For the record, CS is no longer an option. I've ruled it out as a possible career choice. 

I've picked up a few books, most notably Anthony Bourdain's _Kitchen Confidential, _Steve Lerach's _Fried, _and Jacques Pepin's _The Apprentice. _With this eye-witness recounts of restaurant life, I'm still very enthusiastic about a career in the business. I've nearly finished the process of transferring to a culinary school for a Culinary Arts associate's degree. I should be starting classes the second week of January. 

Mark (should I call you Chef?), thanks for the informative response. In my eyes, the best thing about culinary school is the networking available to students. For instance, the school that I plan to attend is in the heart of downtown Minneapolis. As part of one of the classes, students and instructors visit some of local restaurants to taste the food and meet the chefs.


----------



## Mark Webster (Nov 11, 2009)

Anytime...

You don't need to call me Chef, thats all I hear for 12 hours a day.

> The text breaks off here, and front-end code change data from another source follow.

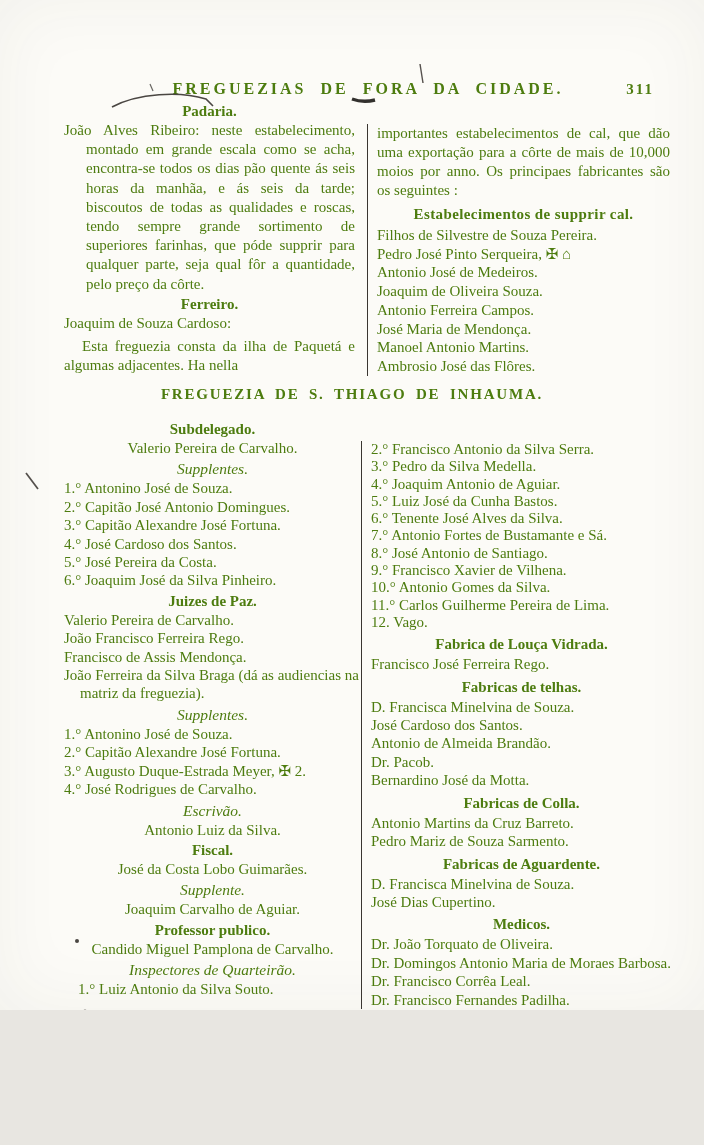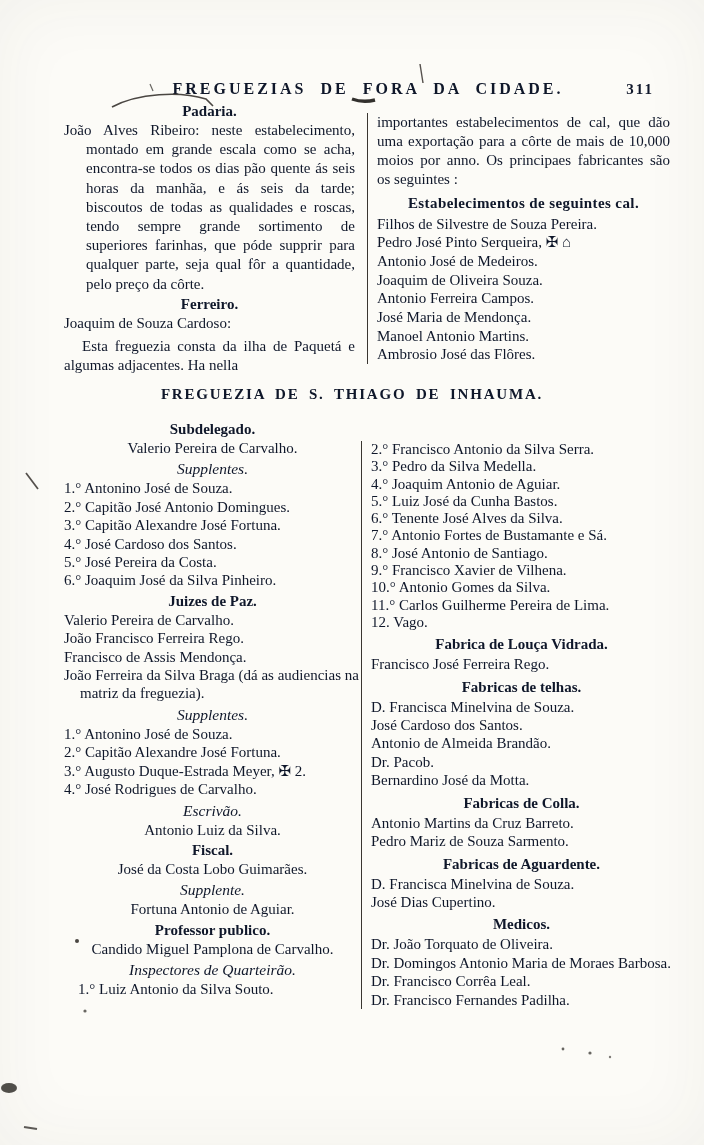--- a/index.html
+++ b/index.html
@@ -1,22 +1,22 @@
 <!DOCTYPE html>
 <html><head>
 <meta charset="utf-8">
 <style>
   html,body{margin:0;padding:0;background:#e8e6e1;}
   .page{
     position:relative;
-    width:704px;height:1145px;
+    width:704px;height:1010px;
     margin:0 auto;
     background:#fcfbf7;
     box-shadow:inset 0 0 70px rgba(60,50,30,0.05);
-    color:#0f172a;
+    color:#4d7c0f;
     font-family:"Liberation Serif","DejaVu Serif",serif;
     font-size:15px;
     overflow:hidden;
   }
   
   .header{position:absolute;top:80px;left:0;width:704px;height:24px;}
   .header-title{
     position:absolute;left:118px;width:500px;text-align:center;
     font-weight:bold;font-size:16px;letter-spacing:3px;word-spacing:7px;
   }
@@ -24,21 +24,21 @@
 
   
   .h-bold{font-weight:bold;text-align:center;margin:2px 0 1px;}
   .h-italic{font-style:italic;text-align:center;font-size:15.5px;margin:2px 0 1px;}
   .line{line-height:18.4px;}
   .hang{padding-left:16px;text-indent:-16px;}
   .centered{text-align:center;}
   .indented{padding-left:14px;}
 
   
-  .section1{position:absolute;top:101px;left:64px;width:606px;display:flex;align-items:center;gap:12px;}
+  .section1{position:absolute;top:101px;left:64px;width:606px;display:flex;align-items:flex-end;gap:12px;}
   .s1-left{width:297px;}
   .s1-right{width:309px;border-left:1.3px solid #3a3631;padding-left:9px;box-sizing:border-box;}
   .par-hang{padding-left:22px;text-indent:-22px;text-align:justify;line-height:19.2px;}
   .par-indent{text-indent:18px;text-align:justify;line-height:19.2px;margin-top:5px;}
   .par{text-align:justify;line-height:19px;}
   .s1-right .h-bold{margin:6px 0 3px;letter-spacing:0.4px;}
   .s1-right .line{line-height:18.7px;}
 
   
   .sec2-heading{
@@ -71,21 +71,21 @@
   <div class="section1">
     <div class="s1-left">
       <div class="h-bold">Padaria.</div>
       <div class="par-hang">João Alves Ribeiro: neste estabelecimento, montado em grande escala como se acha, encontra-se todos os dias pão quente ás seis horas da manhãa, e ás seis da tarde; biscoutos de todas as qualidades e roscas, tendo sempre grande sortimento de superiores farinhas, que póde supprir para qualquer parte, seja qual fôr a quantidade, pelo preço da côrte.</div>
       <div class="h-bold">Ferreiro.</div>
       <div class="line">Joaquim de Souza Cardoso:</div>
       <div class="par-indent">Esta freguezia consta da ilha de Paquetá e algumas adjacentes. Ha nella</div>
     </div>
     <div class="s1-right">
       <div class="par">importantes estabelecimentos de cal, que dão uma exportação para a côrte de mais de 10,000 moios por anno. Os principaes fabricantes são os seguintes :</div>
-      <div class="h-bold">Estabelecimentos de seguintes cal.</div>
+      <div class="h-bold">Estabelecimentos de supprir cal.</div>
       <div class="name-list">
           <div class="line hang">Filhos de Silvestre de Souza Pereira.</div>
           <div class="line hang">Pedro José Pinto Serqueira, ✠ ⌂</div>
           <div class="line hang">Antonio José de Medeiros.</div>
           <div class="line hang">Joaquim de Oliveira Souza.</div>
           <div class="line hang">Antonio Ferreira Campos.</div>
           <div class="line hang">José Maria de Mendonça.</div>
           <div class="line hang">Manoel Antonio Martins.</div>
           <div class="line hang">Ambrosio José das Flôres.</div>
         </div>
@@ -125,21 +125,21 @@
           <div class="line hang">4.° José Rodrigues de Carvalho.</div>
         </div>
 
       <div class="h-italic">Escrivão.</div>
       <div class="line centered">Antonio Luiz da Silva.</div>
 
       <div class="h-bold">Fiscal.</div>
       <div class="line centered">José da Costa Lobo Guimarães.</div>
 
       <div class="h-italic">Supplente.</div>
-      <div class="line centered">Fortuna Antonio de Aguiar.</div>
+      <div class="line centered">Joaquim Carvalho de Aguiar.</div>
 
       <div class="h-bold">Professor publico.</div>
       <div class="line centered">Candido Miguel Pamplona de Carvalho.</div>
 
       <div class="h-italic">Inspectores de Quarteirão.</div>
       <div class="line indented">1.° Luiz Antonio da Silva Souto.</div>
     </div>
 
     <div class="s2-right">
       <div class="name-list tight">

One great thing about our field is that most Chefs are very open to helping others. Most of us were mentored by Chefs who really pushed the fact that we need to train the future Chefs who come after us. 

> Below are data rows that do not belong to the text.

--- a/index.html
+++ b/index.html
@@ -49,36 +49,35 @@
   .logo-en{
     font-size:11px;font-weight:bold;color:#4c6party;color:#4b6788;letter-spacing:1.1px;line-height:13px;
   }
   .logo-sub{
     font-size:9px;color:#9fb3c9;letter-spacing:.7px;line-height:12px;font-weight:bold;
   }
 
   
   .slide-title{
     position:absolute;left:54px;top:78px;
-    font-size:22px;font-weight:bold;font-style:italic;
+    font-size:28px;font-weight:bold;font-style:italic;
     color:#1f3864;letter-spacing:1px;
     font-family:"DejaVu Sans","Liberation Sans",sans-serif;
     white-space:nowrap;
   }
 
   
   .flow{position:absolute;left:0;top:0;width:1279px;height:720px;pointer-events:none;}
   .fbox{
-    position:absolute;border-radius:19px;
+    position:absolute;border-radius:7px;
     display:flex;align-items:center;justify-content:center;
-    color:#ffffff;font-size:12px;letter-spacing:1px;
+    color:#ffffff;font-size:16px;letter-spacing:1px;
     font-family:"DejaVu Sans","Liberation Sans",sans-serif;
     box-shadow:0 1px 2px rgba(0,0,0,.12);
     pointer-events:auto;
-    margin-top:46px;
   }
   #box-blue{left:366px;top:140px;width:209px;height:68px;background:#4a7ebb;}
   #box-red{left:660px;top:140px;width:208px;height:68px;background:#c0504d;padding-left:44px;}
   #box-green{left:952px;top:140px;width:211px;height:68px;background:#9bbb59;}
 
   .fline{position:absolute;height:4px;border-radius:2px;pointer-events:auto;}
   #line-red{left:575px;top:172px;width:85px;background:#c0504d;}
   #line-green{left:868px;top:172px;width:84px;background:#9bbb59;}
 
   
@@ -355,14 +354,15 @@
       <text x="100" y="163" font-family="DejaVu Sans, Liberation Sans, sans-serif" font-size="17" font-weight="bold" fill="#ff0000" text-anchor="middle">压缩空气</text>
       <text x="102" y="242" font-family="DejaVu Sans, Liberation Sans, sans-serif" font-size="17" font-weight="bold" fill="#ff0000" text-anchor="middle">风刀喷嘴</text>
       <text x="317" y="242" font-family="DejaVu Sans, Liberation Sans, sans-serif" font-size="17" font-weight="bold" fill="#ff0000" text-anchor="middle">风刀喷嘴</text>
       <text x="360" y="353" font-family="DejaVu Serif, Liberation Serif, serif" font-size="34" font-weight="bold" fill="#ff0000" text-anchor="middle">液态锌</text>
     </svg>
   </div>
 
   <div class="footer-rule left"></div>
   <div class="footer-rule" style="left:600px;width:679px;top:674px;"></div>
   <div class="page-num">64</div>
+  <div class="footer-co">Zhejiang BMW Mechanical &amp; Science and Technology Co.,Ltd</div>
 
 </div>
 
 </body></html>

I know its not always the case, but we don't allow our cooks, apprentices or students fail because it reflects poorly on us, plus I know in some professions there may be an attitude of "the only way to learn is to make mistakes", while mistakes will happen occasionally, its up to the Chef to prevent them so our guests receive the best food possible and hopefully will come back to dine with us again.

I love being a member of the local Chefs Association, and most cities/towns probably have at least one. They are a fantastic resource to have. First what a great place to network, learn about new/upcoming trends, meet local vendors, and also its hard for some people outside of our field to truly understand what our industry is all about, so talking to others in the field can help you overcome possible problems or situations they may have already dealt with. I know you have a Chefs Association in Minneapolis, because your chapter is in in the Centeral Region of the Amercian Culinary Federation (ACF). 

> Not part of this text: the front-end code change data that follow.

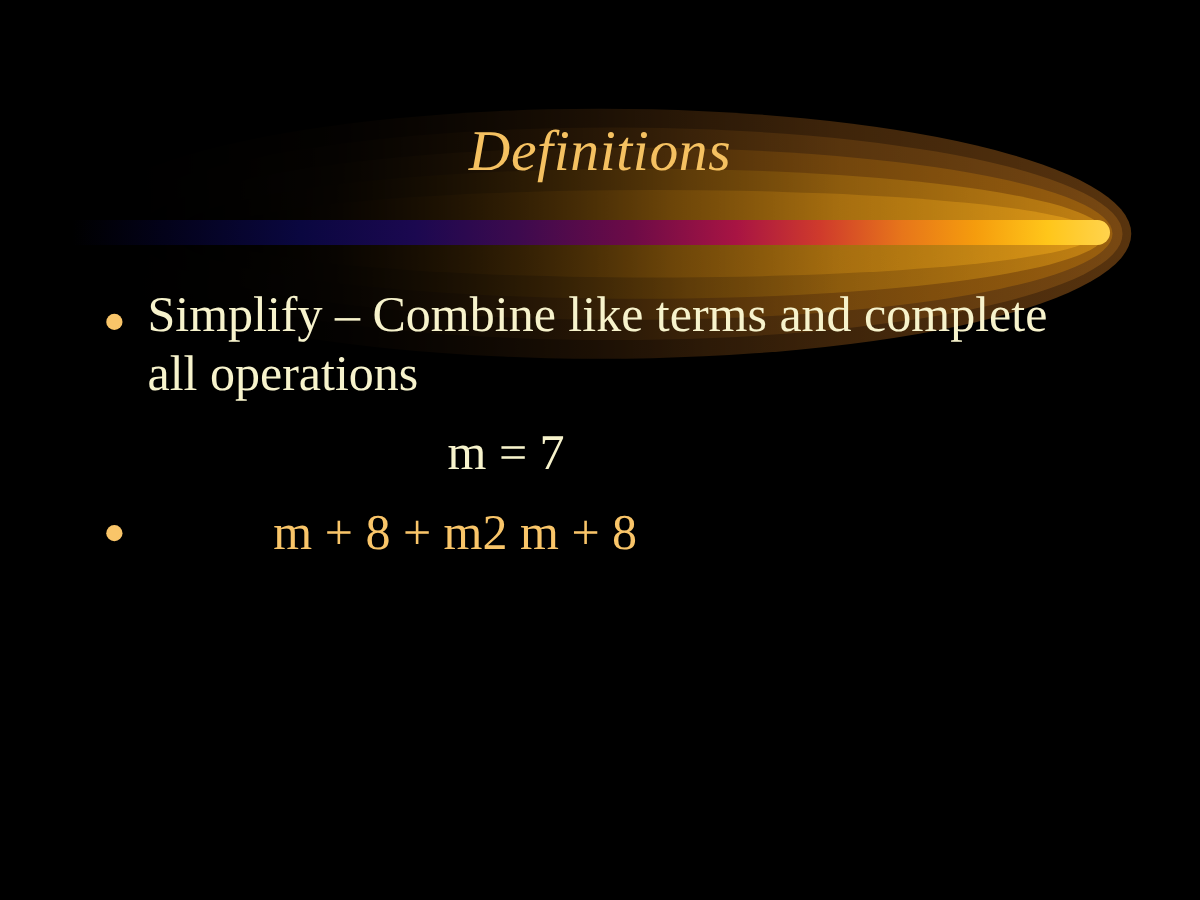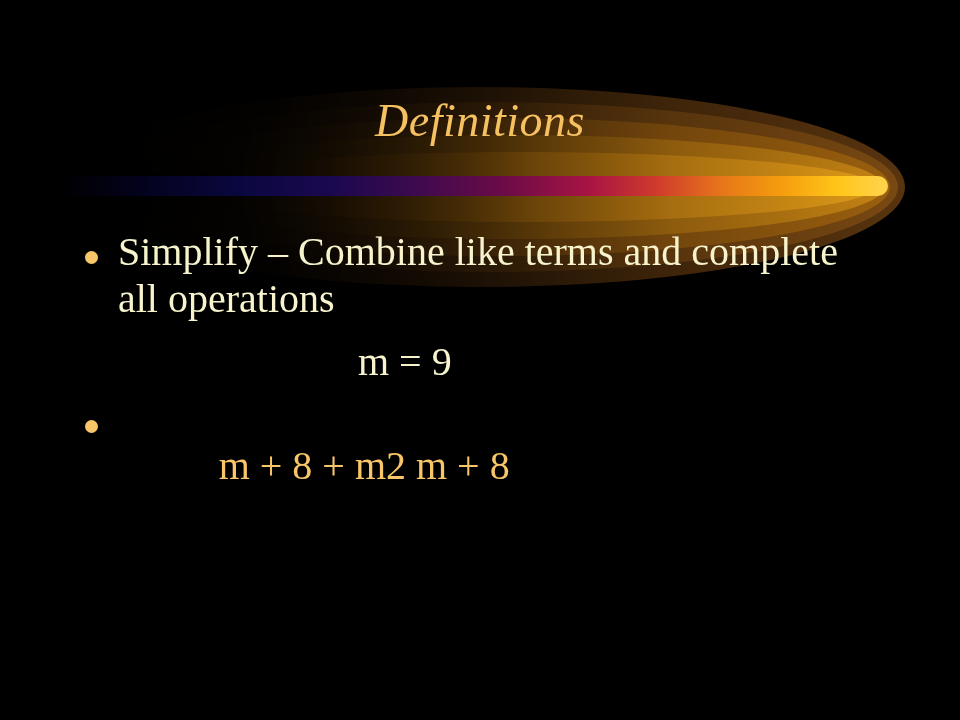--- a/index.html
+++ b/index.html
@@ -147,21 +147,20 @@
   #bullet-expr-2 { margin-top: 36px; }
   #bullet-expr-2 .bullet-marker { top: 16px; }
 
   .expr-left {
     display: inline-block;
     min-width: 268px;
     text-align: right;
   }
   .expr-right {
     display: inline-block;
-    margin-top: 40px;
   }
 </style>
 </head>
 <body>
 
 <div id="slide">
 
   <svg id="comet-decoration" viewBox="0 0 960 300" preserveAspectRatio="none" aria-hidden="true">
     <defs>
       <linearGradient id="ringA" x1="0" y1="0" x2="1" y2="0">
@@ -223,21 +222,21 @@
   <div id="title-rule"></div>
 
   <div id="body-content">
 
     <div class="bullet-row" id="bullet-simplify">
       <span class="bullet-marker"></span>
       <span class="line-text cream">Simplify – Combine like terms and complete all operations</span>
     </div>
 
     <div class="bullet-row" id="subline-m-equals">
-      <span class="line-text cream">m = 9</span>
+      <span class="line-text cream">m = 7</span>
     </div>
 
     <div class="bullet-row" id="bullet-expr-1">
       <span class="bullet-marker"></span>
       <span class="line-text gold"><span class="expr-left">m + 8 + m</span><span class="expr-right">2 m + 8</span></span>
     </div>
 
 
   </div>
 </div>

It's also great that you are collecting books from  Chefs that you can use to learn more about the field. There are many great ones out there such as "Kitchen Sessions" by Charlie Trotter, "The French Laundry" by Thomas Keller and "the Soul of a Chef" by Michael Ruhlman. 


If I can be of any assistance please don't hesitate.
Best of Luck!
Mark


----------



## kerstenpretty21 (Nov 11, 2009)

*reply*

doesn't mean you go to culinary school you can work as a chef, most restaurant are looking for experienced and of course a referral from some one they knew.. it takes a proper connection, a little guts and skills. my niece studied a degree in medical technology but loves to cook. what she did was practice baking every free time and sold them on a friend's store. now she got a catering service in the partnership of a friend. they are making it big time. really, it depends on how you carry the situation you are in.


----------



## Mark Webster (Nov 11, 2009)

To become a Chef yes you need experience. Alot of people think upon graduation that they are instantly a Chef (some do get hired directly out of school as a Tournant Chef or possibly a Sous Chef), but thats not always the case. You still have to work your way up the ladder. If you are starting at a restaurant as a line or prep cook they do want you to have your knife skills and a good understanding of HACCP and strong sanitation knowledge, but beyond that Restaurants and Personal Catering companies are run differently and I have worked for both. Alot of catering companies are started by people who just love to cook/bake and can design whatever menu and recipes they would like. At a restaurant there are alot of other concerns that come into play that catering companies don't have to deal with based on the customer demographics they are looking at.

Just remember that a culinary degree gets you the job, your skill level and strong work ethic helps you keep it. Every job is different and what the interviewer is looking for is different. There isn't any set  way to get a job although certain people may believe that. When I hire a student, apprentice, cook or Chef I use a different method depending on what position I need to fill at the time. For a position as a Chef I look for experience in different cuisines, different venue types and annual sales numbers. For a Cook I look for line experience and for a student or an apprentice I look for motivation and drive on their part.

I suggest meeting personally with other culinary students or Chefs to get a good feel for what you may expect near you.


----------



## brejchamon (Nov 12, 2009)

Yeah, I don't expect to become Chef immediately following school, not even sous. I expect to gain the basic skills necessary to efficiently work in a kitchen and to then work my way up the ladder.

Mark, how would you recommend connecting with Chefs outside of the classroom? I was thinking of looking into the local Culinary Federation chapter and going from there. It's also been recommended to me that I go to restaurants that I like or that I would want to work and speak with the chef or a manager personally during the slow afternoon hours. If a person in my shoes came to you, Mark, in this manner in your restaurant, how would that go?


----------



## Mark Webster (Nov 12, 2009)

Look into the Local ACF Chapter first. 

I have had Students and Apprentices come to the restaurant wanting to speak with me. First off, call ahead and ask to speak to the Chef, not a Manager or a Cook etc., only the Chef. 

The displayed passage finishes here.